I hope you enjoy reading, and if you’d like to write a guest essay here too, feel free to get in touch. Thanks again, Liz, for kicking this off!
A guest letter from Elizabeth Wong
Photographs also by the writer
Elizabeth Wong is Malaysian and grew up in Kuala Lumpur. She is the author of We Could Not See the Stars and a geologist. She is interested in stories of Malaysia and of this large world we live in—deserts, seas, rocks. Liz has degrees in Geology and English from Yale University and Imperial College London. She lives in London with her husband and two children. Find her at theelizabethwong.com
In the summer of 2007, my mother and I spent two weeks in a small fishing town along the west coast of Malaysia called Pantai Remis. We were there—or rather, I should say, I was there—to learn about what life is like in a fishing village, as part of a research trip for my undergraduate fiction writing project at Yale University. My mother was my chaperone. And, as it turned out: translator, facilitator, and interviewer.
Located in the state of Perak, Pantai Remis recorded about 16,000 inhabitants in 2012, most of whom worked in fishing or related activities. The town itself was bisected in half by a trunk road, aptly named Jalan Besar (Malay for “big road”), with shops and restaurants on either side. Sitiawan, its more famous cousin and the port for Pangkor island, is a forty-minute drive south along this trunk road.
My mother and I stayed at Hotel Lam Seng, just off Jalan Besar. It was modest, and we shared a double bed. A standard double room today costs about sixty ringgit a night, roughly the same as what I remember the prices to be some thirteen years ago, as if untouched by inflation. I can’t remember exactly what we did on that first night in Pantai Remis, but likely, we had dinner at a local restaurant, watched Astro in the hotel reception area, and went to bed.

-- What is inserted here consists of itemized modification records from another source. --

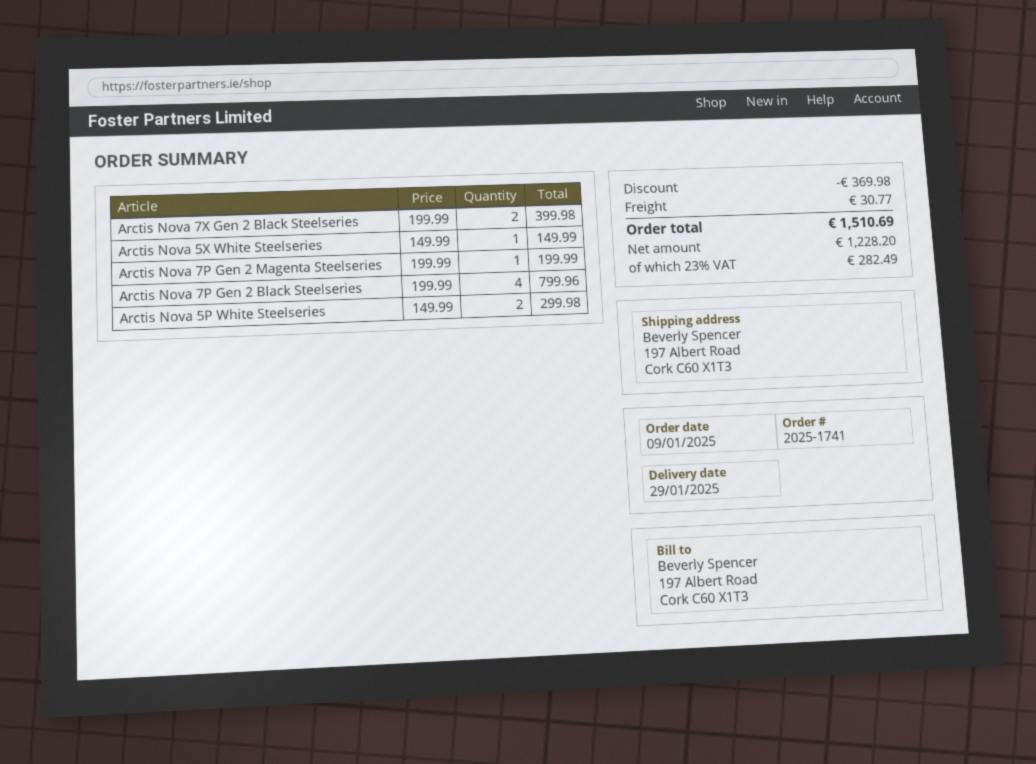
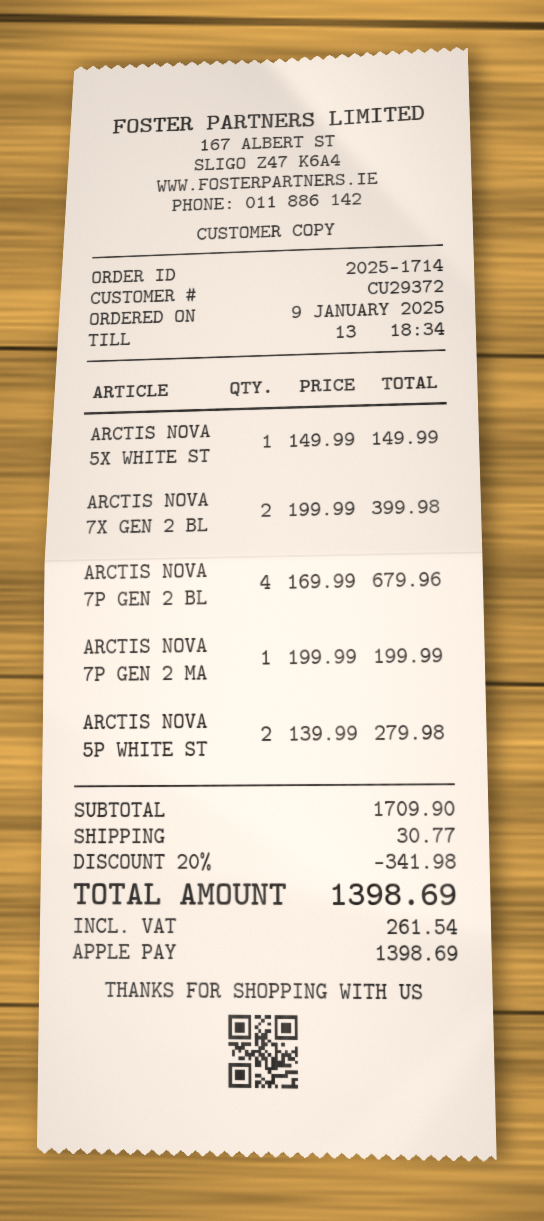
order number: 2025-1741 -> 2025-1714
Arctis Nova 7P Gen 2 Black Steelseries: 4 x 199.99 = 799.96 -> 4 x 169.99 = 679.96
Arctis Nova 5P White Steelseries: 2 x 149.99 = 299.98 -> 2 x 139.99 = 279.98
discount: 369.98 -> 341.98
tax: 282.49 -> 261.54
total: 1510.69 -> 1398.69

To graduate with an English major, specifically the Fiction Writing concentration, I had to write an extended work of sixty pages—some 19,000 words—in my senior year. This was a huge undertaking, considering that the longest paper I had written hitherto was fifteen pages. I was also a slow writer (I still am a slow writer), was poor at time management, and had another senior thesis to write for my Geology major.
I wanted to set my story in a fishing village in Malaysia. I usually start my stories with an image, an emotion that I want to explore more deeply. For this novel, it was the expansive, depthless sea. I had written in my diary, “I imagined something like a romantic fishing village, a pastor’s home and chapel made from wood, people living in harmony with nature, the sea stretching for miles and miles, horizonless.” I read Malay Fishermen, an anthropological account of Malay coastal areas written by Raymond Firth in the 1940s, but I wanted to stay in a fishing village to collect realistic, current, everyday details, through proper on-the-ground research. I planned to do this in the summer holidays before my senior year began.
So I wrote to a few people to ask for help: a professor at the National University of Singapore, several government officials, a friend whose parent had friends in a fishing village. An official from the Department of Fisheries in Sabah wrote back to me: Yes, they could host me under one of their projects, Projek Perintis Pengkulturan Rumpai Laut (“Seaweed for Poverty Eradication Program”). And yes, I could stay with one of their staff members, a woman, in a village on an island near Tawau.
I was excited. I started researching flights there. I told my mother my plans over our Skype calls.
Is the official Malay? Mum asked.
Yes, I said.
Are you staying in the kampung? Cannot go by yourself, she said. Not safe, single woman.
We discussed it for some time. And by that, I mean I pleaded really hard over a dodgy internet connection and a twelve-hour time difference. As a Good Asian Student and Filial Model Eldest Child, I found it difficult to do anything my mother disapproved of. (It only took me four years before I told her, when I was twenty-four years old, that I wasn’t going to church anymore.)
Then, an idea occurred to my mum. How about I come along, she said. Follow you to the fishing village.
I wrote back to the official. He said no, they could only accommodate one person.
There were many racial and gendered assumptions in my mother’s words. Some of these assumptions were grounded in the truth of growing up Chinese and female in Malaysia; some were not.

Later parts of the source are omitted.